The LGA is calling for courts to impose bigger fines for selling illegal cigarettes that cost the UK economy more than £2 billion a year in unpaid duty.

Fake or counterfeit cigarettes are made to look like popular UK brands but typically have foreign health warnings and no picture health warnings. Non-duty paid, or bootlegged cigarettes, are UK brands usually brought into the country from abroad with foreign health warnings on the packaging and sold illegally.

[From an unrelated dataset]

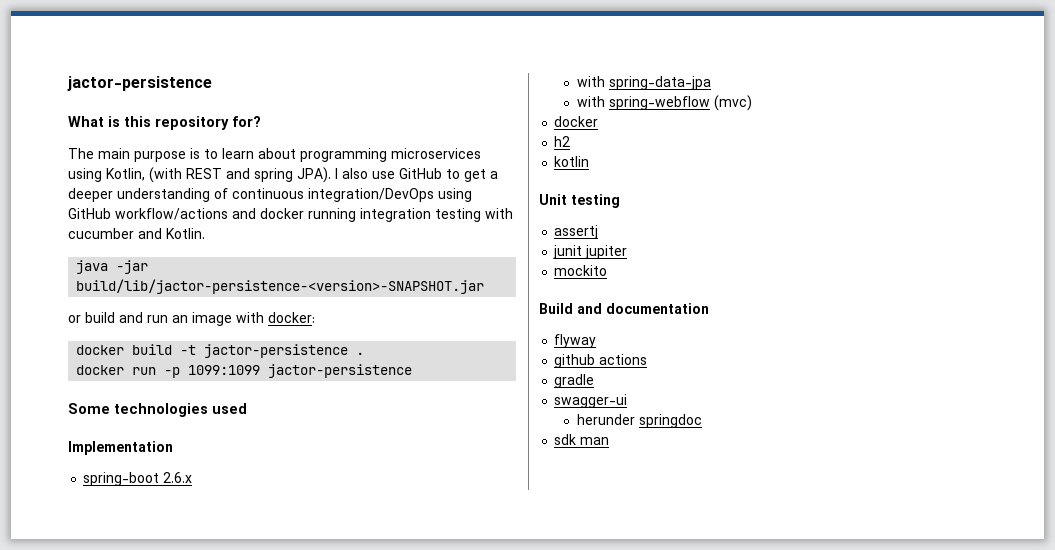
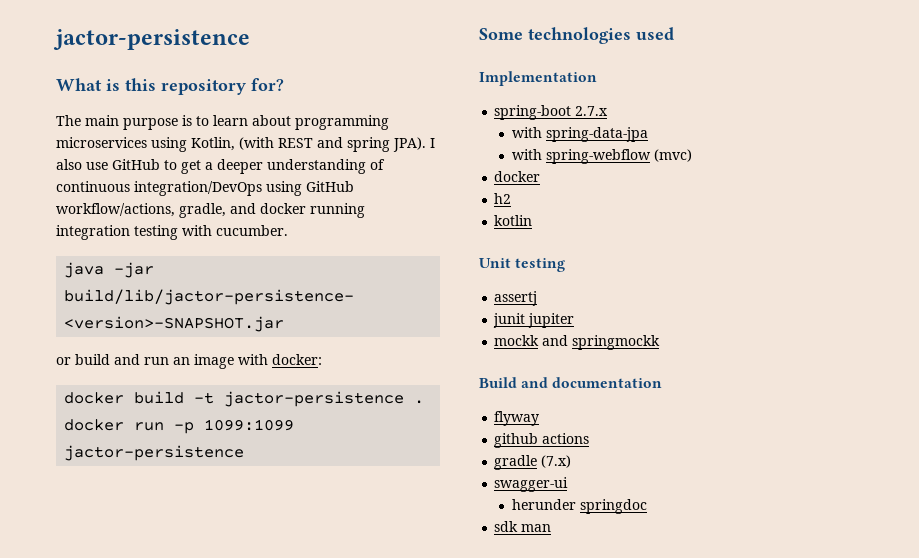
[115,208,228,220] workflow/actions -> [56,203,226,218] workflow/actions, gradle,
[68,228,205,239] cucumber and Kotlin. -> [216,225,288,236] cucumber.
[163,472,193,483] 2.6.x -> [575,106,609,116] 2.7.x
[554,265,608,276] mockito -> [494,335,661,350] mockk and springmockk
(595, 381) none -> [541,455,572,468] (7.x)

In recent prosecutions, illegal stashes of cigarettes have been found concealed in sophisticated hiding places in the walls and floors of shops and secret panels in cupboards. Trading standards officers have previously found illegal hauls in toilet cisterns, boxes of sweets, behind extractor fans and in ceiling lights.

Many fake cigarettes contain even higher levels of toxic ingredients, such as tar, nicotine and carbon monoxide, than genuine brand-name cigarettes – which are still harmful to health.

Fake cigarettes also pose a greater fire risk as they do not include designs that ensure a lit cigarette will self-extinguish if not actively smoked. This reduces the chances of them starting a fire if they are left burning in an ashtray, are dropped, or if the smoker falls asleep.

Cllr Simon Blackburn, Chair of the LGA’s Safer and Stronger Communities Board, said: “The sale of cheap, illegal tobacco by rogue traders in shops, private homes and through social media is funding organised criminal gangs and damaging legitimate traders, as well as making it easier for young people to get hooked on smoking, which undermines councils’ efforts to help people quit.

“Bigger fines need to be imposed by the courts to deter the sale of illegal tobacco to help councils’ enforcement work against rogue traders, reduce crime in our communities and protect the health of children and young people.”